Happy birthday. Let this realisation be a valuable gift to you. 🍸

somethingwickedlivesnextdoor · 10/06/2024 21:22

I didn't get any time to myself, I never do really.

This is your real problem then, OP, I'm afraid. Your h thinks that the home and child are your responsibility, but he's free to carry on as if he's a single man.

How do you feel about that? Have you talked about it before with him?

What's he like with housework and childcare? I'm afraid I can guess the answer...

cj8724 · 10/06/2024 21:32

He works away a lot so yes for the most part the day to day stuff at home falls to me with DD. I work 4 days and she goes to nursery so I do all the drop offs etc.
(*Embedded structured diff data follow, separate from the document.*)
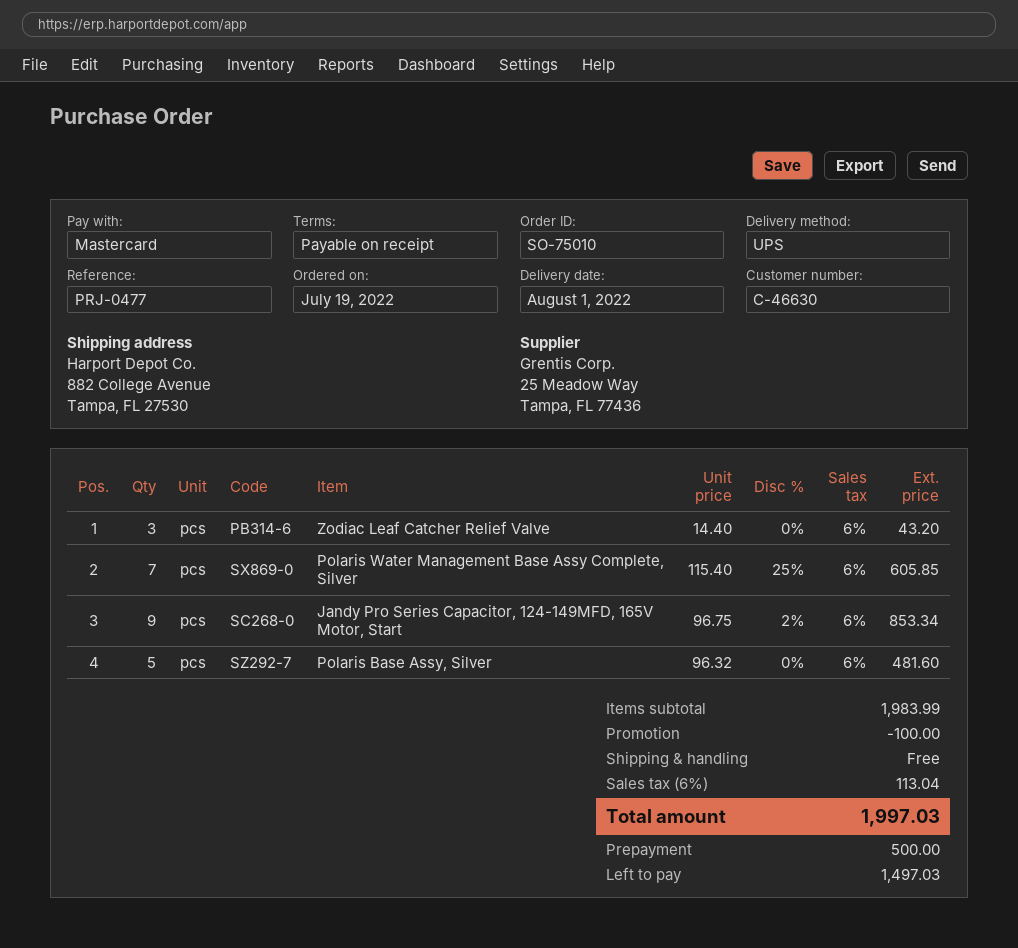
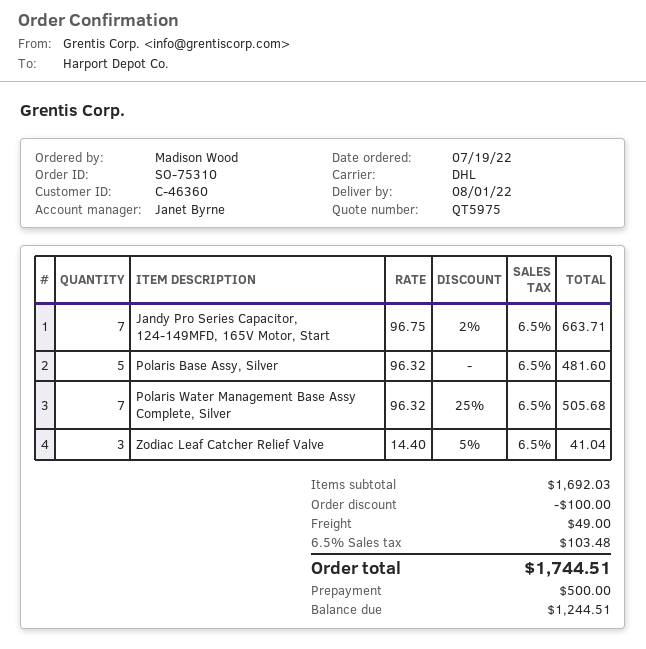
order number: SO-75010 -> SO-75310
customer number: C-46630 -> C-46360
shipping method: UPS -> DHL
Zodiac Leaf Catcher Relief Valve: 3 x 14.40 = 43.20 -> 3 x 14.40 - 5% = 41.04
Polaris Water Management Base Assy Complete, Silver: 7 x 115.40 - 25% = 605.85 -> 7 x 96.32 - 25% = 505.68
Jandy Pro Series Capacitor, 124-149MFD, 165V Motor, Start: 9 x 96.75 - 2% = 853.34 -> 7 x 96.75 - 2% = 663.71
subtotal: 1983.99 -> 1692.03
shipping: 0.00 -> 49.00
tax: 6% = 113.04 -> 6.5% = 103.48
total: 1997.03 -> 1744.51
balance: 1497.03 -> 1244.51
But I can't complain in a sense, as he's very clean and tidy, is a good cook and will do that when he's here, and likes to get hands on with DD when he's home and do bath and bed and things like that.
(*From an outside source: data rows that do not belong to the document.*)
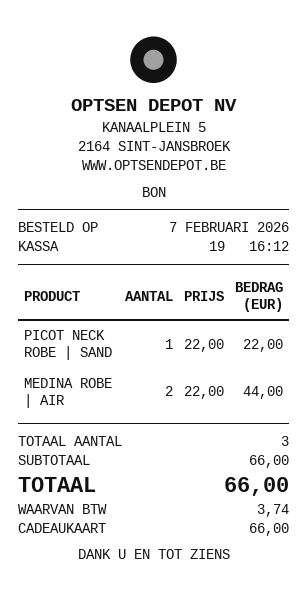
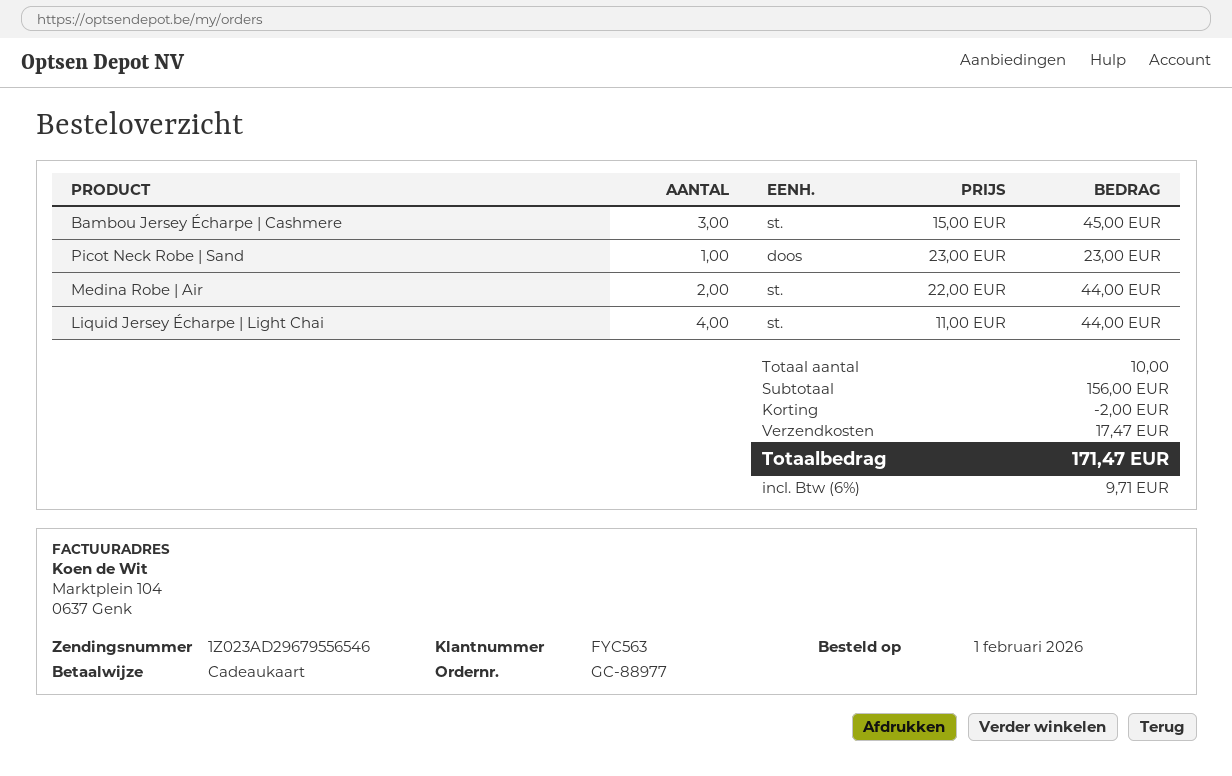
order date: 2026-02-07 -> 2026-02-01
PICOT NECK ROBE | SAND: 1 x 22.00 = 22.00 -> 1 x 23.00 = 23.00
Bambou Jersey Écharpe | Cashmere: none -> 3 x 15.00 = 45.00
Liquid Jersey Écharpe | Light Chai: none -> 4 x 11.00 = 44.00
total quantity: 3 -> 10
subtotal: 66.00 -> 156.00
discount: none -> 2.00
shipping: none -> 17.47
tax: 3.74 -> 9.71
total: 66.00 -> 171.47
But he does also prioritise himself a lot of times, and his personal time, hobbies, friends .

OP posts:
Steakandwine · 10/06/2024 21:33

If it hurt you it hurt you. I would be upset tbh he could of easily ordered and sent you some flowers. He had time for the gym and lunch with friends.

ThelastRolo20 · 10/06/2024 21:33

@cj8724 I'm sorry you didn't get a card or present, and days with toddlers are hard work (I have one too!).

Just wanted to pop on and wish you a happy birthday, my birthday twin 🥰 it's also mine today, I hope you and your little one managed to do something fun together regardless.

Book a day out somewhere and leave him to parent xx

cj8724 · 10/06/2024 21:39

Thank you for all the birthday wishes, and happy birthday to everyone else celebrating today x

OP posts:
JovialNickname · 10/06/2024 21:44

Happy birthday my lovely!! 🎂 💐 🍷

I do think you shouldn't do anything for father's day. Not in a "tit for tat" way, don't be rude or even mention it, just completely ignore it. If he asks just say pleasantly that you didn't think you were celebrating each others special days any more. He'll know what you mean.

Evaka · 10/06/2024 21:49

Happy birthday OP. He definitely had time to sort something if he was chilling all weekend. It sucks having to explain something like this but definitely tell him you're pissed off. Keep your standards high and communicate them clearly. If he chooses not to meet them, you know he's a toad and not worth your time.